Sim, principalmente como leitor. Muito cedo acabei me identificando com a
poesia. Foi assim a partir dos 14, 15 anos. Também tem a ver com a educação.
Estudei no Colégio Marista e lá sempre tinha rodas de poesia. Assim acabei me
identificando com o texto poético.
Por que
a predileção pela poesia?
Eu acho
que a poesia é um texto que trabalha mais com a acuidade. A poesia trabalha com
a palavra na sua densidade maior. Existem romances que também fazem esse jogo
com as palavras. Mas no caso da poesia, é o trabalho com a linguagem de
carregar as palavras com a questão da vida, do sentimento... Então eu reputo à
poesia o exercício máximo da linguagem. E esse exercício máximo da linguagem é
um desafio pra gente. Quer dizer, retratar as questões da existência humana, da
minha existência, através de um trabalho com a linguagem.
A
linguagem liberta?
Ela
pode lhe libertar, mas pelo que ela significa. Quer dizer, a linguagem é a
significação da gente. Nós existimos através dessa significação da linguagem,
seja ela de que tipo for: verbal, ou não verbal. A gente só é significante a
partir da linguagem. Só nos reconhecemos através da linguagem. Mas ela
aprisiona porque quando você não consegue se expressar, você se limita.
Quer
dizer que a pobreza do vocabulário aprisiona e a riqueza favorece essa libertação.
É.
A literatura não se faz com pobreza de linguagem. Não existe literatura pobre.

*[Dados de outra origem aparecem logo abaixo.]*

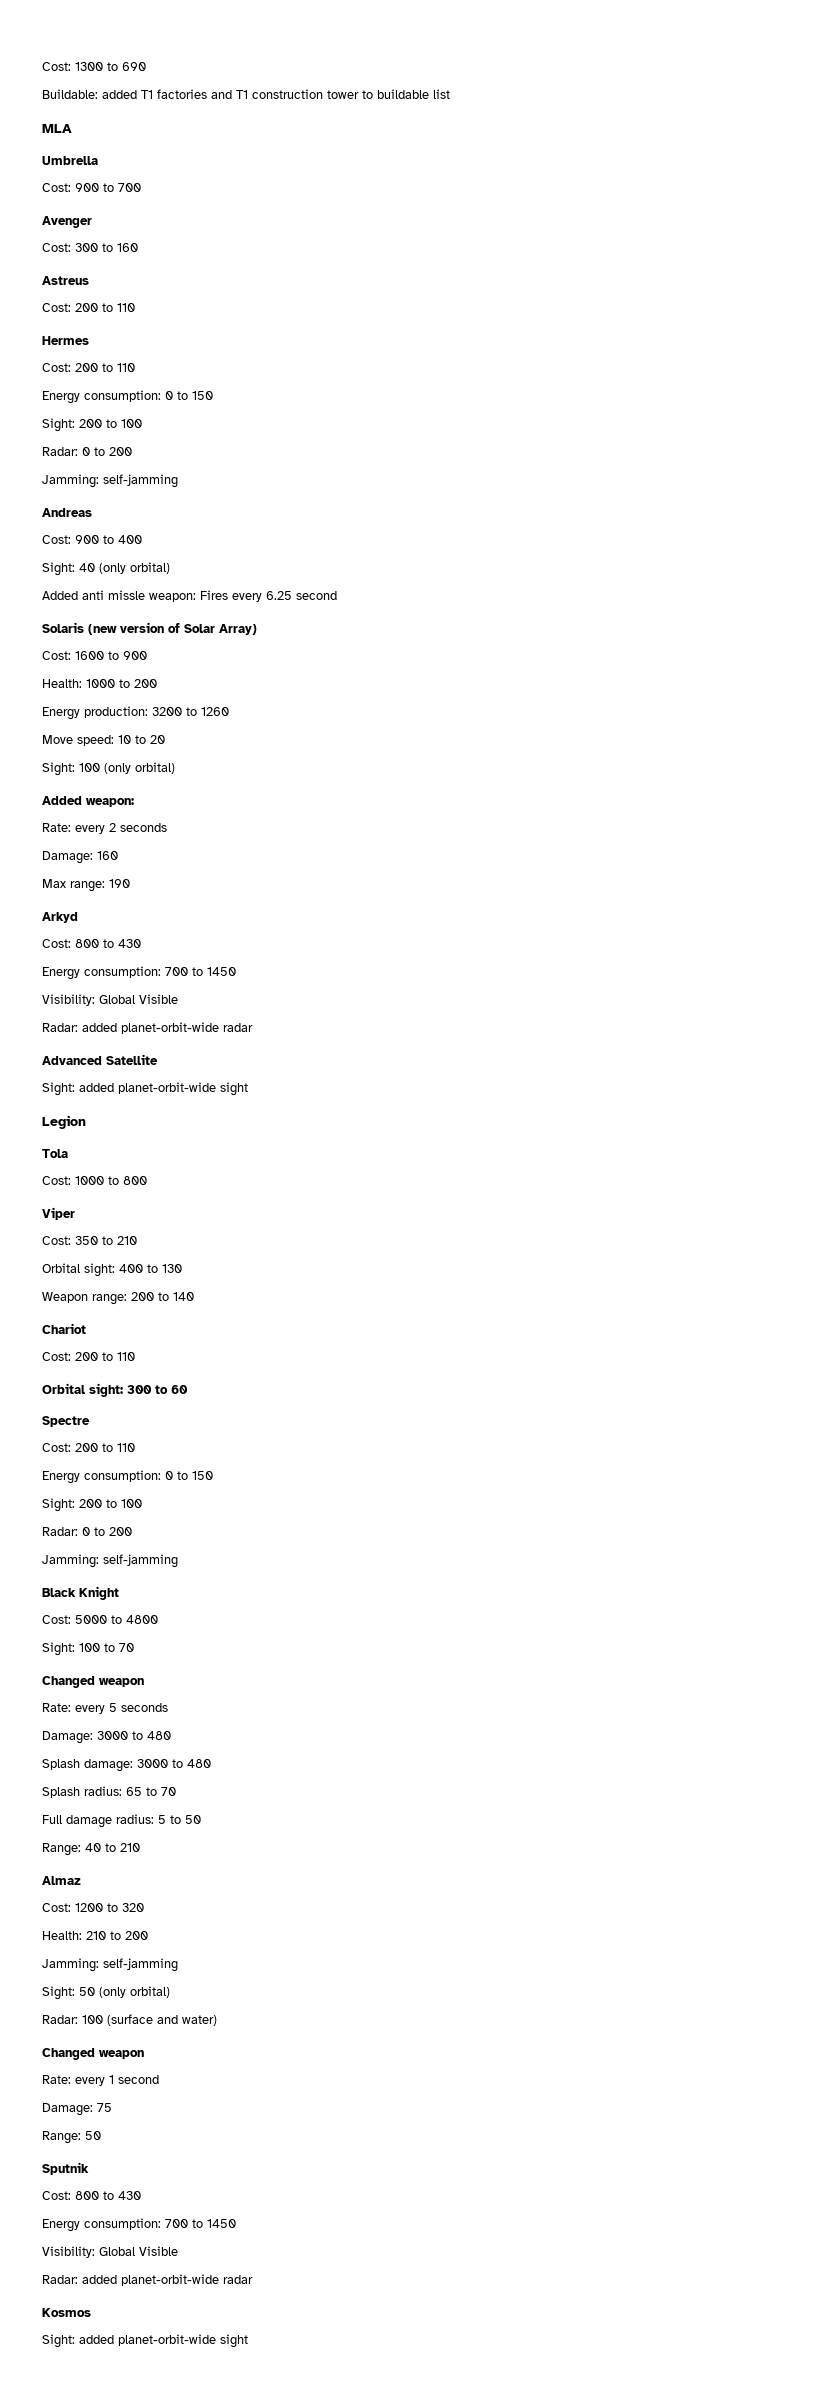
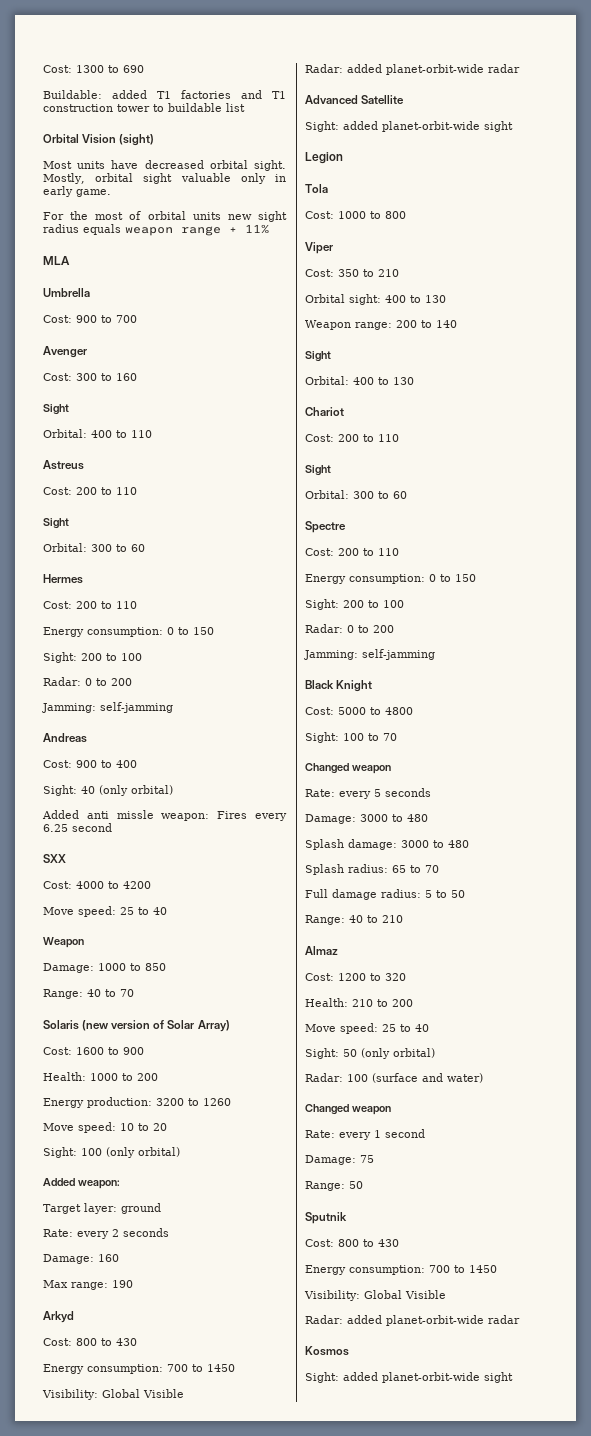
+ Orbital Vision (sight)
+ Most units have decreased orbital sight. Mostly, orbital sight valuable only in early game.
+ For the most of orbital units new sight radius equals weapon range + 11%
  Cost: 300 to 160
+ Sight
+ Orbital: 400 to 110
  Astreus
  Cost: 200 to 110
+ Sight
+ Orbital: 300 to 60
+ SXX
+ Cost: 4000 to 4200
+ Move speed: 25 to 40
+ Weapon
+ Damage: 1000 to 850
+ Range: 40 to 70
+ Target layer: ground
  Weapon range: 200 to 140
+ Sight
+ Orbital: 400 to 130
  Chariot
  Cost: 200 to 110
- Orbital sight: 300 to 60
+ Sight
+ Orbital: 300 to 60
  Health: 210 to 200
- Jamming: self-jamming
+ Move speed: 25 to 40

Não é arte. Quando se diz que linguagem de fulano é pobre, no sentido de que
ela é reduzida, deixa de ser arte, deixa de ser poesia, deixa de ser romance.
Na poesia a linguagem é trabalhada no sentido de dar significação à existência
da gente, à experiência da gente. É nesse sentido que eu falo.
Nas
suas poesias, qual a mensagem, a motivação?
A
gente costuma dizer que só deve se manifestar quando se sente feliz com aquilo.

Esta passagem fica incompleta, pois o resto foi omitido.